Sydney must be too large to measure on this scale, so it makes sense that it's not on there.
If you wanted a 2 bedroom in vancouver, you'd pay almost 5 grand today.
To rent.
Ive seen tiny 1 bedrooms here at 400euros
No need for rent control I'm sure!
Unfortunately from what I've read, rent control just creates more problems that are even worse.
Rent control invariably makes things worse.
Rent control sounds good, but ends up working against the poor, and ensures that poverty is never dealt with in localized areas, and is in fact exacerbated.
We need better methods, but one thing is for sure, we can't make it unattractive to own and maintain housing for people, because if we do, people won't want to provide that service for the return. Rent control dives right into that problem.
There were posters up in my college advertising beds for rent starting at €800. I even heard about one couple who were renting out their entire upstairs per bed, with 8 bunkbeds per room.
Fucking insanity.
Yeah in Paris it's hell. Students often live in <10m², which is illegal but theres no other options.
It would be way better if the intramuros city wasnt so small, and expanding horizontaly or verticaly wasnt banned "to preserve the Haussmannian look". The other issue is that so much of the city is owned by businesses, large corporations HQs taking up a whole block, and ultra rich buying a whole building or flat and never living in it. A vacant housing tax was put in place and is about to be removed I believe. No towers can be built for cheap housing because of the 6 stories limit.
cities should be abolished tbh
property investors holding buildings and cranking up rent to create a demographic, excessive overbuilding, and stagnated wages should be abolished tbh
Pretty useless statistic without knowing the median wages in those cities.
I'm 500% sure those 600$ in Mumbai are worse than those 1100$ in Berlin.
This exactly, a lot of property is being bought in bundles by a single investor and being sat on till theres a dryspell of no housing available. Then they can sell the house or more likely rent it for 2-3x the mortgage rate.
Housing market is a complicated thing influenced by many many factors, this isn't the doing of one person's greed or something, high demand and low inventory will drive markets to become high priced naturally.
a nice list of where to avoid ever living
Fucking hell, my 2 Bedroom costs more than in Berlin but I'm not in any of these locations. I'm in fucking Alabama. I don't know if this is a good thing for Berlin or bad for me.
Surprised Amsterdam isn't on here, which is also ludicrously expensive from what I've heard.
Whenever I see stuff like this I'm glad that there are shittons of new buildings being constructed over here in Istanbul so there are housing options that fits everyone's budget as long as you're willing to waste 30 mins to an hour in traffic everyday.
Just because you enjoy living in shell-blasted dessicated farmland, doesn't mean it's suitable for everyone else :v
https://reason.com/blog/2018/06/27/developer-of-historic-laundromat-in-san
(this is a libertarian source, but this post isn't bad)
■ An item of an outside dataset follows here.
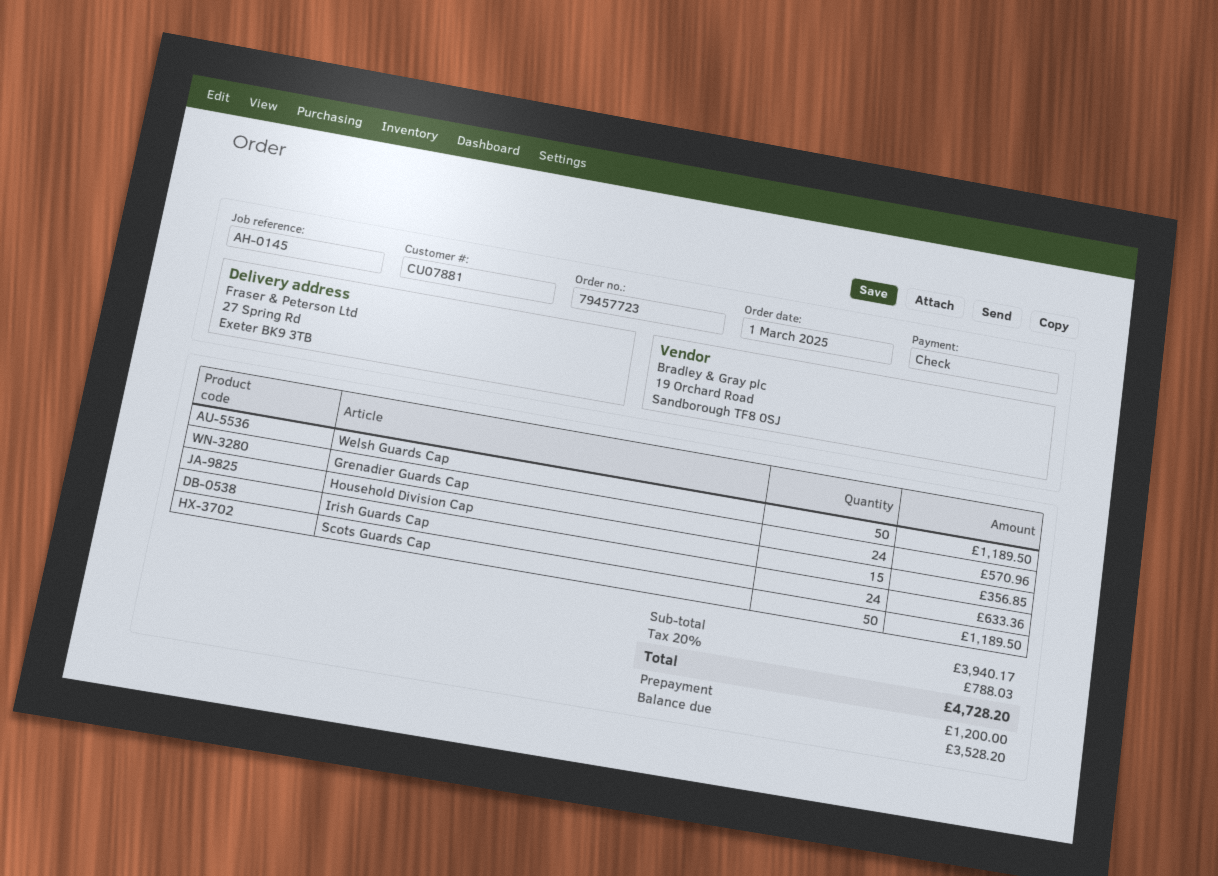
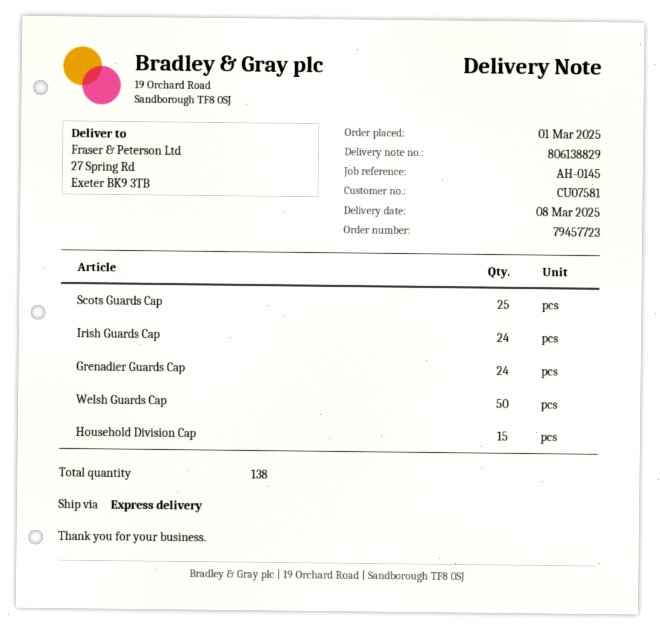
customer number: CU07881 -> CU07581
Scots Guards Cap: 50 -> 25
good thing cities are on-board with this!
Just because you enjoy living in a crammed, filthy concrete jungle, doesn't mean its suitable for everyone else :<)
Vancouver is really terrible for renters in general, compressed even more by the fact that tech jobs pay shit compared to the rest of the major centers (thanks EA), and the fact barely any of the development is ment for rental property. At least here in Vic it's slightly better due to them building more rental focused stuff.
They wonder why they have a crap retention rate for tech workers here when Seattle is pretty similar and has much cheaper rent and workers rights for tech.
Then don't live there.
the problem is everything now is designed to be "upscale" and/or for big families, not in line with the incoming waves of new renters / buyers that live on shit wages across the board
good luck getting an affordable 1 bedroom apartment literally anywhere that isn't in an intentionally economically subdued area, especially in the coming years
if you lucked out with your career / you live in a terribly isolated area you may have better luck
At least singapore has a good reason, aint no dang space.
No Vancouver? I'd say we land between Tokyo and Shanhai right now, the cheapest is probably about $1500 (usd) in a shit part of town. Anywhere else or anything new-ish is going to be about 2100 usd.
The shittiest 1 bedroom grunge pad costs 700, which is ridiculous.
Can't compete when its the landlords owning the housing completely. Like I said before, Here in my state we had one subdivision had all 20 houses that were for sale get bought up by a group of investors who own tons of other houses around GA. It happens all the time, and its a very common occurrence in cities and suburbs.
i'm still waiting for the bay area housing bubble to pop so that people who have been here forever like my family can finally be back to being able to afford shit again
Isn't it because large parts of the city are still upgrading from the time of East Berlin and thus bringing down the average?